Combining the poetic brilliance of “Silent Night” and “The Identity of Relative and Absolute.”

10 Comments »

  1. Of course, people just feel more comfortable when there is a label attached.

    Yes, I love the short days, cold white snow, dark nights, the quiet, the calm, peace – ahhhhhh. (And then the relatives come to visit! hahahahahahah–but you covered that yesterday).

    And all of those good things you mentioned? To you too. Peace and beauty in every moment.

    Comment by denise — December 19, 2007 @ 10:14 pm

  2. I read the other day that crying is sometimes all that we need to soothe ourselves, yet we fight it so often. It is true.
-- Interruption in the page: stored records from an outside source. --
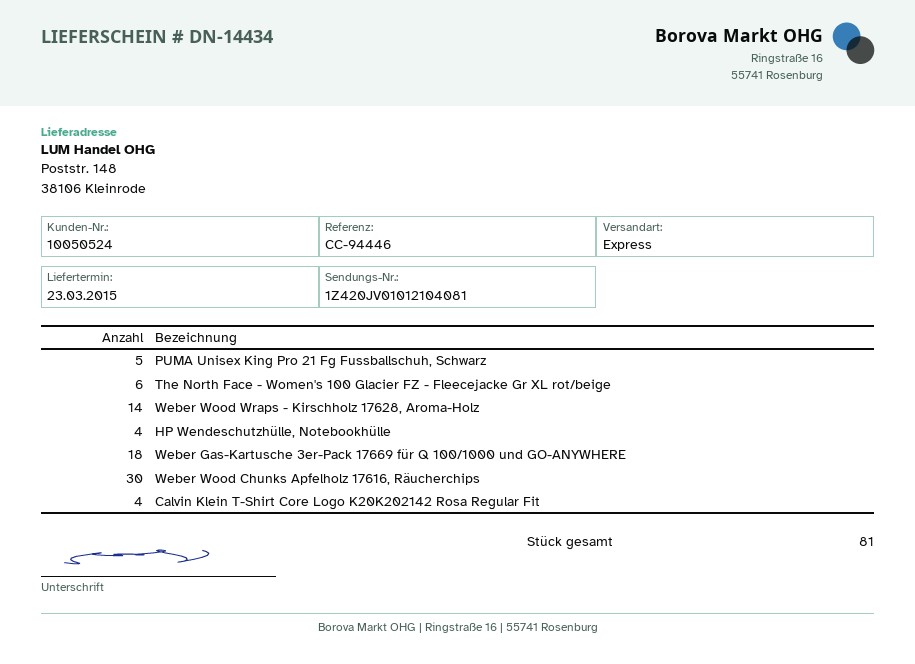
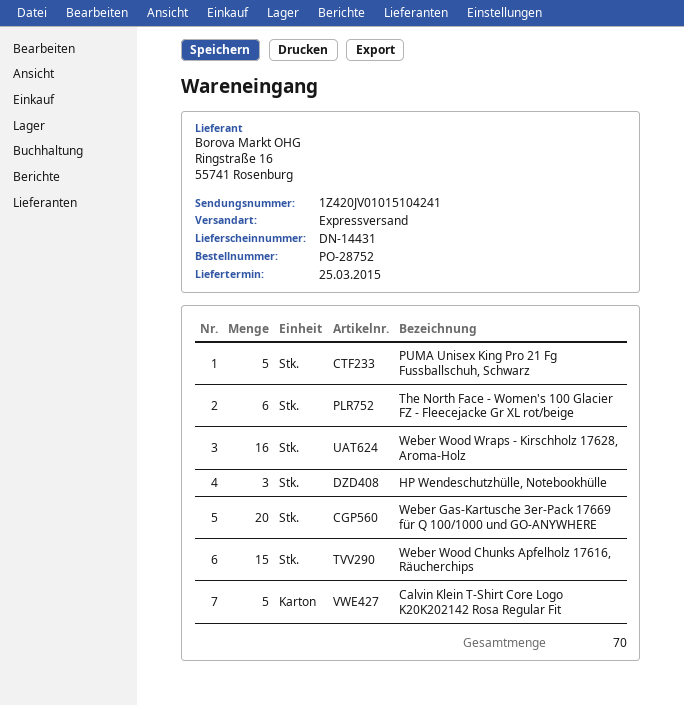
delivery note number: DN-14434 -> DN-14431
delivery date: 2015-03-23 -> 2015-03-25
tracking number: 1Z420JV01012104081 -> 1Z420JV01015104241
Weber Wood Wraps - Kirschholz 17628, Aroma-Holz: 14 -> 16
HP Wendeschutzhülle, Notebookhülle: 4 -> 3
Weber Gas-Kartusche 3er-Pack 17669 für Q 100/1000 und GO-ANYWHERE: 18 -> 20
Weber Wood Chunks Apfelholz 17616, Räucherchips: 30 -> 15
Calvin Klein T-Shirt Core Logo K20K202142 Rosa Regular Fit: 4 -> 5
total quantity: 81 -> 70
    Silence is powerful. Shutting down, drawing ourselves inward … it’s all beautiful. I feel no guilt today as I just worry about me (and this great new stove I got as an early Christmas present!)

    In fact, I’m writing my return post in my head and it will talk about solitude and silence — and what I neglected to say in my last post.
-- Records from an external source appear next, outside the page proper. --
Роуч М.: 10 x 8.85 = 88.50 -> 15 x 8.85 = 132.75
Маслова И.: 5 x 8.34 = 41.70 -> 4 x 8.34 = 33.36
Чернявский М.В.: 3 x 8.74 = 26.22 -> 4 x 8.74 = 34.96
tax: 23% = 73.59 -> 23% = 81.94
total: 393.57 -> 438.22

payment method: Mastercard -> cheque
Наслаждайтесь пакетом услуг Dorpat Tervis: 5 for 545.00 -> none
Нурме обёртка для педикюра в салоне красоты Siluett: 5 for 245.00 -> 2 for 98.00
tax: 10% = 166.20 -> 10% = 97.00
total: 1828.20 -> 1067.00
    Peace to all! That’s all I wish for this holiday. Peace within.

    Comment by Shawn — December 19, 2007 @ 11:40 pm

  3. A silent night is good–but a little laughter heard in the distance is pretty all right too.

    Comment by Marta — December 20, 2007 @ 2:17 am

  4. Karen,

    I am so in awe. You left a comment on my blog today (on a messy, sloppy pregnant mama’s attempt to write while toddlers scream around me;)

    Anyway, I am in awe because yesterday as I was wandering Village Books in Bellingham, WA, I stumbled across your book, grabbed it immediately and bought and and then today was able to sit in a coffee house sans children and soak it up like the bubble bath of liquid gold my soul needed.

    I am so thankful you wrote that book. Thank you for checking out my words.

    MaryBeth

    Comment by mb — December 20, 2007 @ 3:54 am

  5. The cold and withdraw and starkness comes because we, I, NEED it.
    Stilling, quieting, entering the cave. . .it comes as invitation.

    Comment by bella — December 20, 2007 @ 4:07 am

  6. MaryBeth,
    Isn’t it amazing the way the dharma works? By itself. You inspire an equal amount of gratitude in me.

    Karen

    Comment by Karen — December 20, 2007 @ 7:24 pm

  7. I tried four times to post this comment from my phone, but it oddly malfunctioned.

    You just can’t quote the Identity of Absolute and Relative to parents (I actually mean mothers and SAHDs) without including this line:

    If you do not see the path, then you do not see the path even as you are on it.

    Happy Solstice and Merry Christmas and Good Luck Shopping to all, and to all a peaceful knowledge of life as it flows through us,

    -Chris

    Comment by Chris Austin-Lane — December 20, 2007 @ 10:50 pm

  8. Beautiful. We need winter. Just like we need sleep.
    xo

    Comment by Mika — December 21, 2007 @ 3:16 am

  9. I am grateful to have found your words – clear, piercing, like the cold. If I continue to read only a handful of blogs in 2008, yours will be one of them.

    Intrinsic value, without judgment, as is.

    Happy new year,

    Jena

    Comment by Jena Strong — December 21, 2007 @ 3:05 pm

  10. As a college student in the early 1960s, I recall reading Marshall McLuhan’s observation in THE MEDIUM IS THE MESSAGE that television would forever alter our way of being in the world, as so it has … along with computers, videogames, PDAs, cell phones, VCRs, DVRs, DVDs ad nauseum. Perhaps, however, it was Edison and the electric light bulb that started the ball rolling … taking us away from the natural rhythms created by light and darkness. Of course there’s good and bad in everything, but LABELS of any kind seem to rob us of the essence of experience … and “disorders” of any kind become “things” to be “fixed” rather than allowing human interaction to BE “as is” … in the precious present of now.

    May 2008 bring mindful awareness, peace, wonder, joy … with gratitude for what is, hope for what might be (if only) and courage to let ourselves and others be “independent and together.”